Closed jjparsons closed 8 years ago

jjparsons commented 8 years ago

Hi,

I'm using @EnablePluginRegistries({ Feed.class }) to discovery plugins (feeds) on the classpath and then InitializingBean to process plugins using the afterPropertiesSet() method. The plugins have been added using a separate dependency (jar), however, they are not being picked up for some reason. Any ideas?

Note, a PluginRegistry bean is added to the application context but includes no plugins. I've tried copying the plugins directly into the project and ensuring that @EnablePluginRegistries is being used within the root of the project.

Thanks,

Jordan

odrotbohm commented 8 years ago

Can you provide an example project showing the issue? Are you sure the plugin implementations of the separate JAR are picked up by component scanning or explicit means of bean registration?

jjparsons commented 8 years ago

Will do. Quick question, I assume I can use a multi-Maven module project to provide default plugin implementations and simply ensure they are added to the classpath? I reviewed the source and it seems that any subclass of the plugin should be wired and included.

Note, the custom plugin registry bean is created correctly as expected.

jjparsons commented 8 years ago

Done. This illustrates the problem. Pull Request's welcome.

https://github.com/jjparsons/spring-plugin

odrotbohm commented 8 years ago

I took a quick look an it's exactly like I expected. The @SpringBootApplication annotation enables component scanning for the com.github.poc.app package. However, your DefaultFeed implementation is not even becoming a Spring bean in the first place, as it doesn't carry an @Component annotation and resides in an unscanned package com.github.poc.feed.
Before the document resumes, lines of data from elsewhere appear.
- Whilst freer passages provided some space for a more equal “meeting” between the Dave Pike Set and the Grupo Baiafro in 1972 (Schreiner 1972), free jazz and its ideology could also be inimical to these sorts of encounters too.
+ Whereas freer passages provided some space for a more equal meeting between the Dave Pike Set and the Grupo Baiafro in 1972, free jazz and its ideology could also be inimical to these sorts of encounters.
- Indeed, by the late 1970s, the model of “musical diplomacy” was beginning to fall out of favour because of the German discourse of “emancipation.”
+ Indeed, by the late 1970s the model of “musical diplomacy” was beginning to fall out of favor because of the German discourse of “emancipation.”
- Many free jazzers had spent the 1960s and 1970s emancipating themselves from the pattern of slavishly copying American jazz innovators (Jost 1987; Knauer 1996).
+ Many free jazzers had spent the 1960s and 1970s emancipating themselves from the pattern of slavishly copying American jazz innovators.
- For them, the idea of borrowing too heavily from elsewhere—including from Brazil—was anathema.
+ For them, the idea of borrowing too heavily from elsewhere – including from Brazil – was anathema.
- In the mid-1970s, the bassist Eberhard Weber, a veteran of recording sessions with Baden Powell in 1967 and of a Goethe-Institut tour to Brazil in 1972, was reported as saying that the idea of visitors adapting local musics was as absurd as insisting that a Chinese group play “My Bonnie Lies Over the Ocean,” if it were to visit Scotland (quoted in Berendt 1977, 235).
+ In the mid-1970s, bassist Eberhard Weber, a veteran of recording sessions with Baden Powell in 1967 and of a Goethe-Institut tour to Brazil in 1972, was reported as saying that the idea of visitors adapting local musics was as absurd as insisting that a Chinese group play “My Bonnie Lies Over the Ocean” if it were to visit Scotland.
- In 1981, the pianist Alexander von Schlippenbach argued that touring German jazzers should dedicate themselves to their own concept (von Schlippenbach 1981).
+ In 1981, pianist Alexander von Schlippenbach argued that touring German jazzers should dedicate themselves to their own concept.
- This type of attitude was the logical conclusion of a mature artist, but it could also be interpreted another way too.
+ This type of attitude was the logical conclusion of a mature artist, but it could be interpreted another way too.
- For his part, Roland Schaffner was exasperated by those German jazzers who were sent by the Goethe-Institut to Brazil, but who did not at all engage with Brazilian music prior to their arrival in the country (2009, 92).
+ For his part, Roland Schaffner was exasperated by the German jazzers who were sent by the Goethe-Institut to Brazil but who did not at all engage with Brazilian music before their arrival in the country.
If you fix that — e.g. by setting up a component scan for com.github.poc and annotating DefaultFeed with @Component — you should see your example working.
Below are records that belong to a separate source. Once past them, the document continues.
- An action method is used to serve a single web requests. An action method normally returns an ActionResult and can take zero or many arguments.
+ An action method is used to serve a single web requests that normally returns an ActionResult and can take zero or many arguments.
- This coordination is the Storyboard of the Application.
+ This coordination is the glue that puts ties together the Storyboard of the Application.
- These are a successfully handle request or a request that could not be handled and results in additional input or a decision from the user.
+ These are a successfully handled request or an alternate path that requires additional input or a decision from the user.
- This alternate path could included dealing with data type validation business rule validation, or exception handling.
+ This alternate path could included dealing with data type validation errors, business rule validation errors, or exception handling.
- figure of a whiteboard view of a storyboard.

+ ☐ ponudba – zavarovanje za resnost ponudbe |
odrotbohm commented 8 years ago

PR submitted which makes your app bootstrap as expected.

jjparsons commented 8 years ago

Thanks, that fixed the issue. Saw your PR - agreed, I think you need to enhance the auto config such that it is not prescriptive and you can include any disparate packages/plugins. Referring to the plugin interface is what confused me. You may want to consider using annotations or something of that nature. It's different that component scanning other packages because they are disparate in nature and the relationship is an inversion of ownership. I will follow-up with any suggestions after I have cycles to think about it...

odrotbohm commented 8 years ago

I think the key aspect to realize is that the library basically assembles plugin registries from an application context that you provide. So how plugin implementations get into that application context is completely under your control and thus at the same time something, you have to take care of.
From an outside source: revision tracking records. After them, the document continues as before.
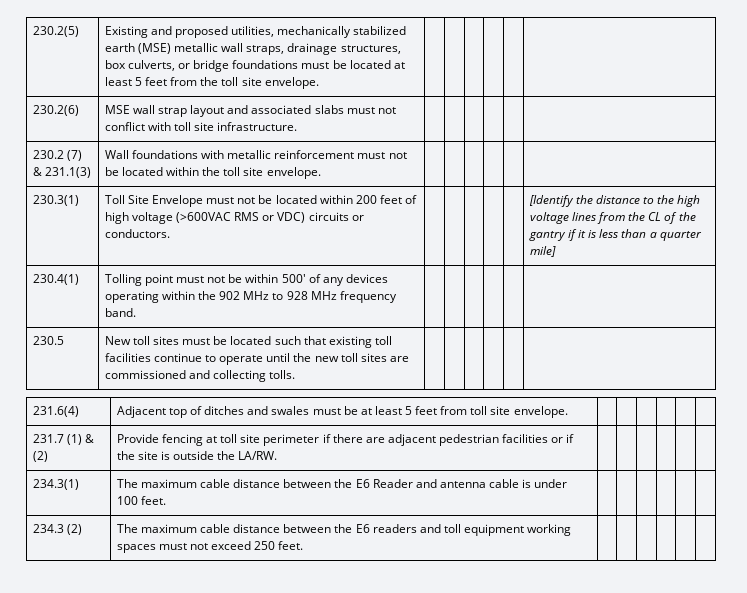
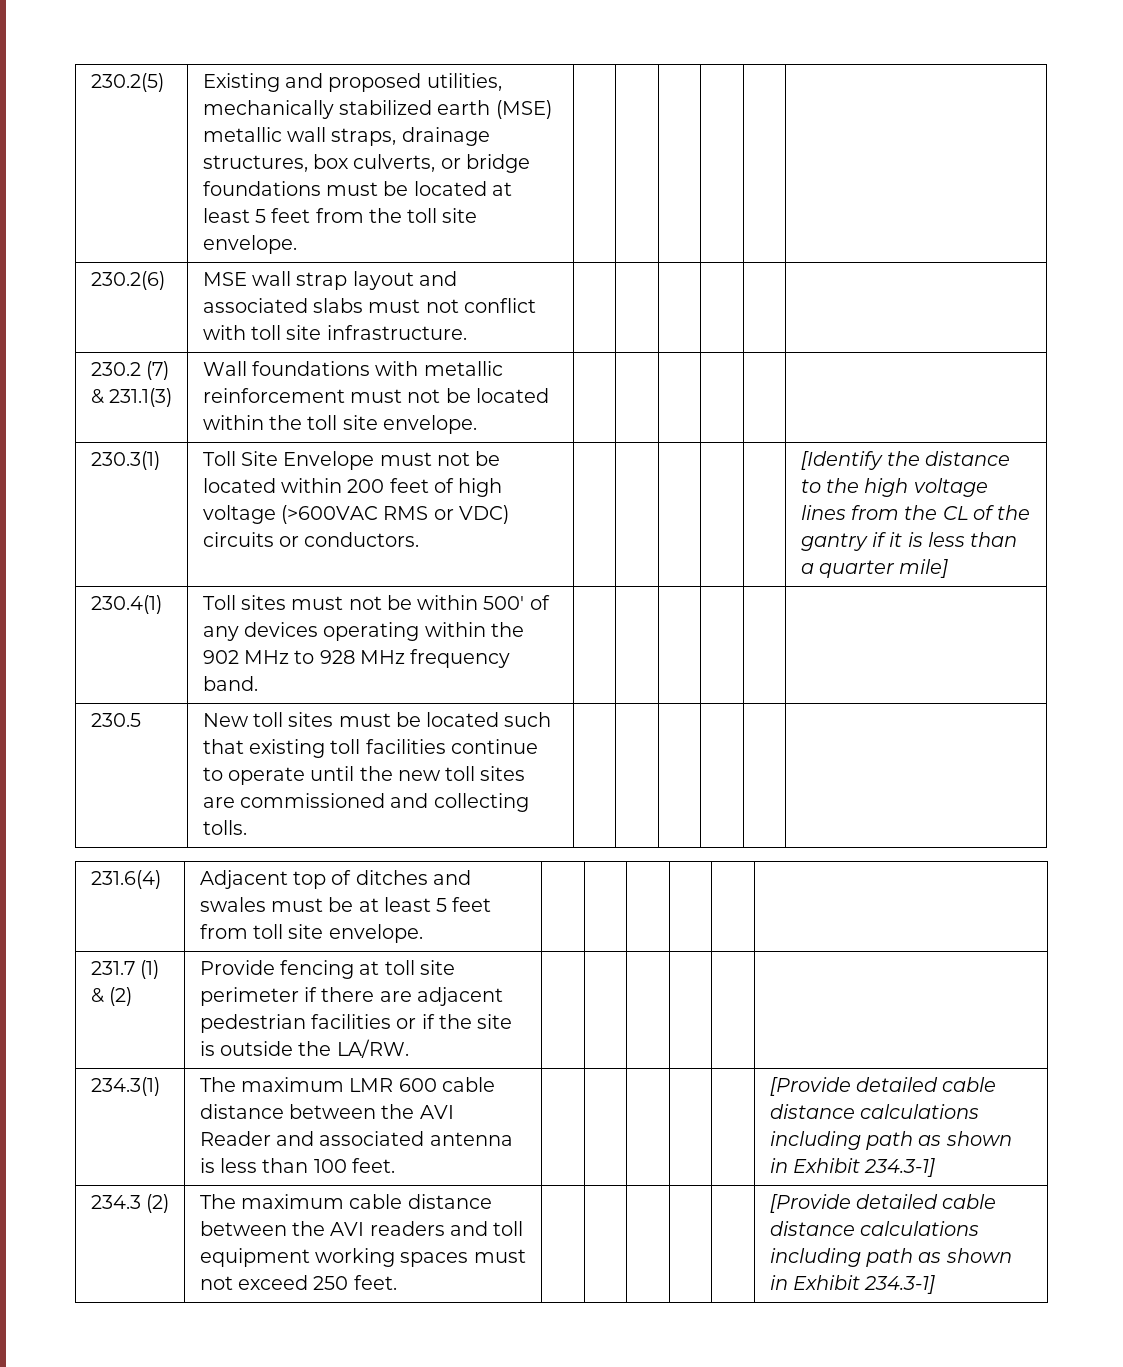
- 230.4(1) | Tolling point must not be within 500' of any devices operating within the 902 MHz to 928 MHz frequency band. | | | | | |
+ 230.4(1) | Toll sites must not be within 500' of any devices operating within the 902 MHz to 928 MHz frequency band. | | | | | |
- 234.3(1) | The maximum cable distance between the E6 Reader and antenna cable is under 100 feet. | | | | | |
+ 234.3(1) | The maximum LMR 600 cable distance between the AVI Reader and associated antenna is less than 100 feet. | | | | | | [Provide detailed cable distance calculations including path as shown in Exhibit 234.3-1]
- 234.3 (2) | The maximum cable distance between the E6 readers and toll equipment working spaces must not exceed 250 feet. | | | | | |
+ 234.3 (2) | The maximum cable distance between the AVI readers and toll equipment working spaces must not exceed 250 feet. | | | | | | [Provide detailed cable distance calculations including path as shown in Exhibit 234.3-1]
Agreed, using component scanning directly with the application defining the package is not quite fitting the model as it basically forces all plugins to reside under that package. This might be something undesirable but might not even be a problem if all you want to do is build a modular monolith.

If you want to be more open, you can follow the pattern used in the reference documentation: agreeing on an XML file location to import, e.g. by letting the app use a wildcarded import like classpath*:META-INF/plugins.xml. With that in place, the plugins gain control about their contribution to the application context: they could set up a component scan for their package, explicitly declare configuration classes or XML based plugin bean declarations. I just mentioned the component scanning approach primarily as using XML files doesn't seem to be en vogue these days.